_AIM OF THE TASK_. Your answer must be the lines from the one holding "control calculator (ECC)" through the final line of the entries below, copied exactly, with no pictures.
[RECORDS FOR THIS TASK Boundary: Start]
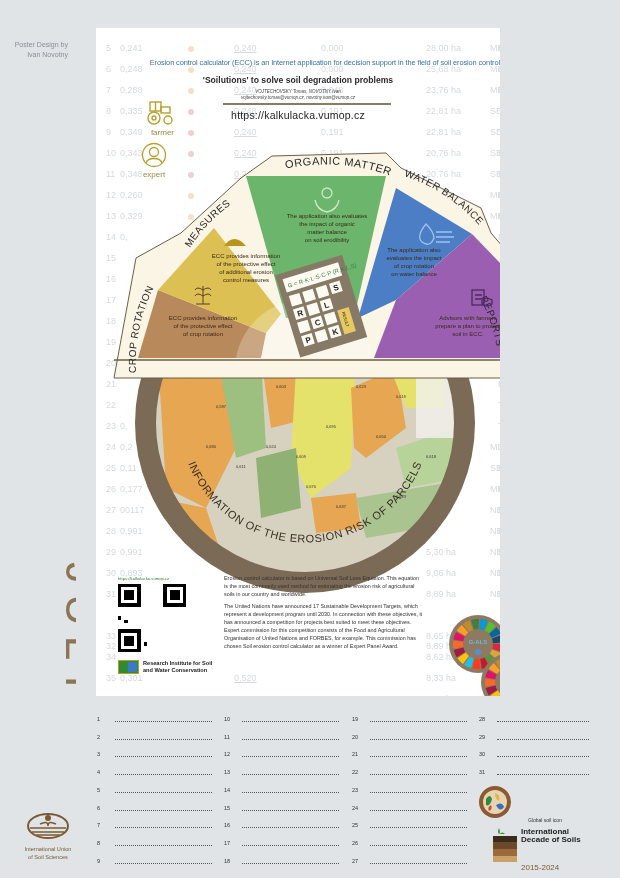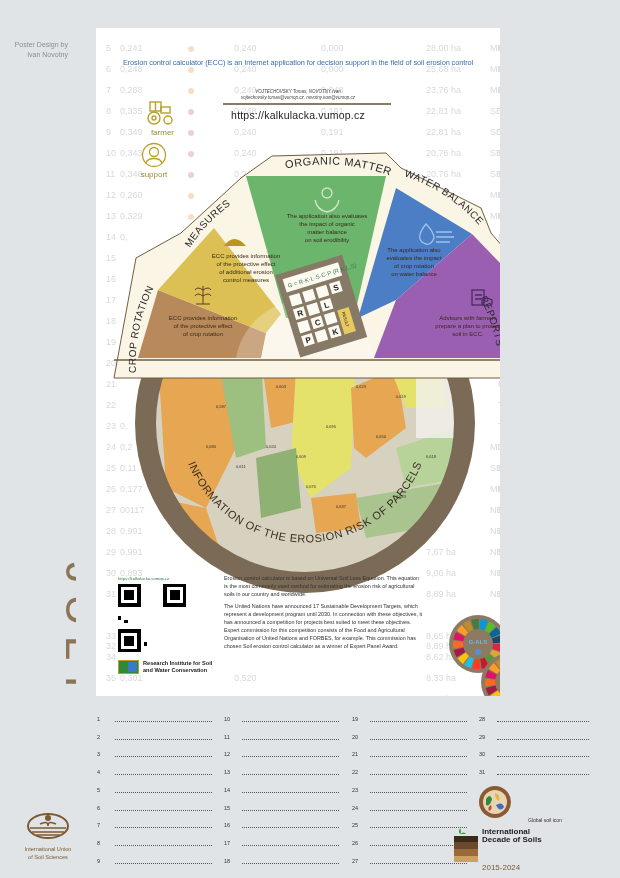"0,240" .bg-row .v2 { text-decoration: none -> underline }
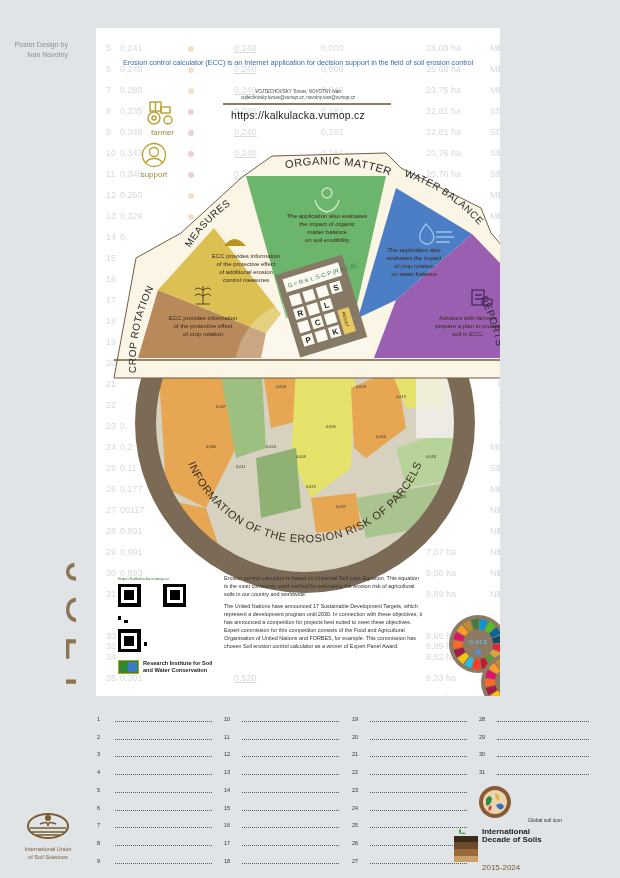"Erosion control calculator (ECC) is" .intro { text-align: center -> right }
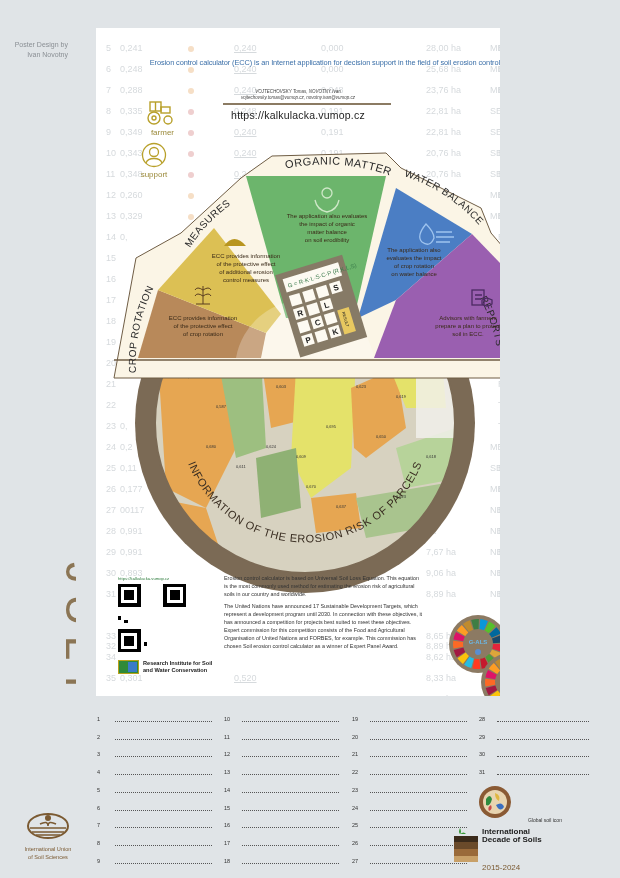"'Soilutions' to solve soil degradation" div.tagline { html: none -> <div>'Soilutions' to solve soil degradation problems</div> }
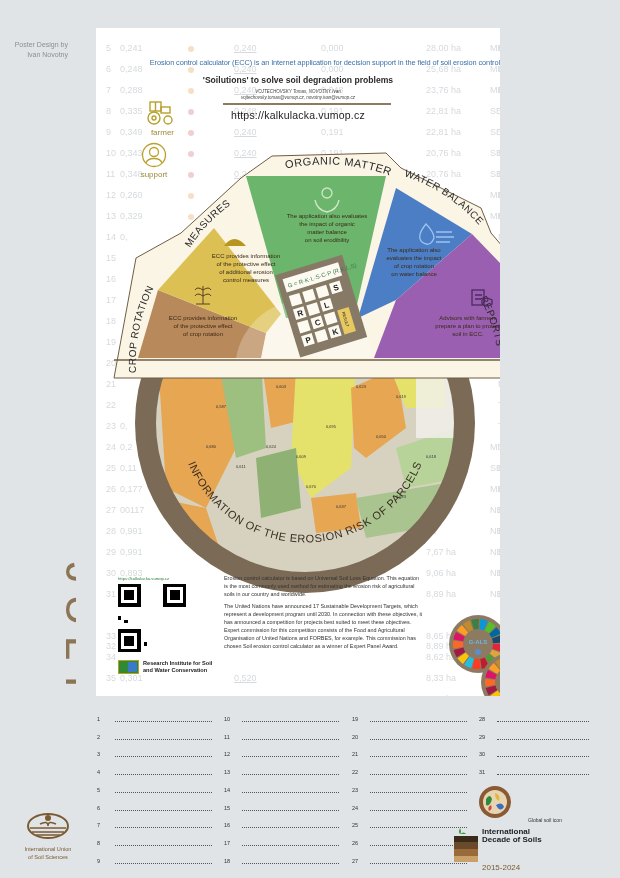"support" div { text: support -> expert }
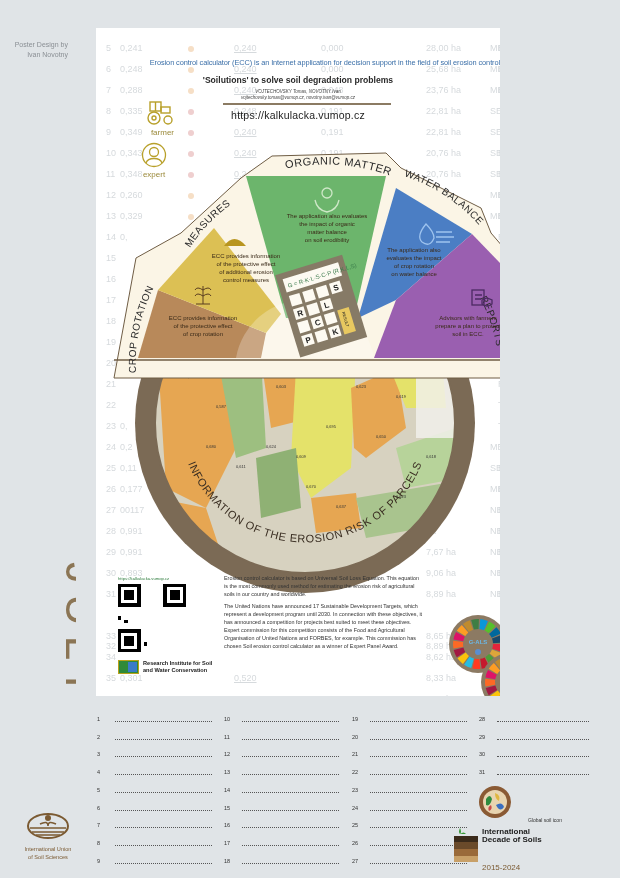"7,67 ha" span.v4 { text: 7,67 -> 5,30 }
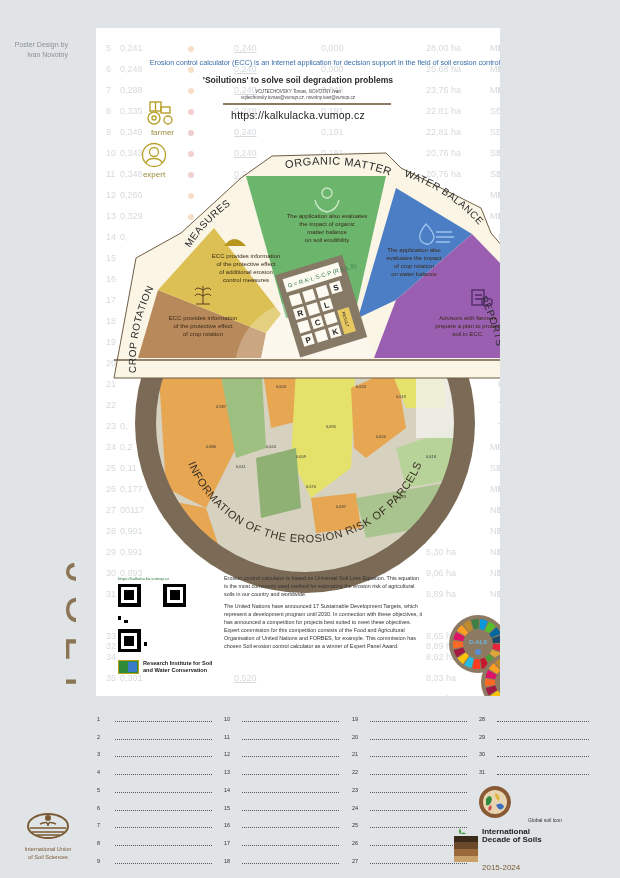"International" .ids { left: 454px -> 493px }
[RECORDS FOR THIS TASK Boundary: End]
_TASK ANSWER_.
"Erosion control calculator (ECC) is" .intro { text-align: center -> right }
"'Soilutions' to solve soil degradation" div.tagline { html: none -> <div>'Soilutions' to solve soil degradation problems</div> }
"support" div { text: support -> expert }
"7,67 ha" span.v4 { text: 7,67 -> 5,30 }
"International" .ids { left: 454px -> 493px }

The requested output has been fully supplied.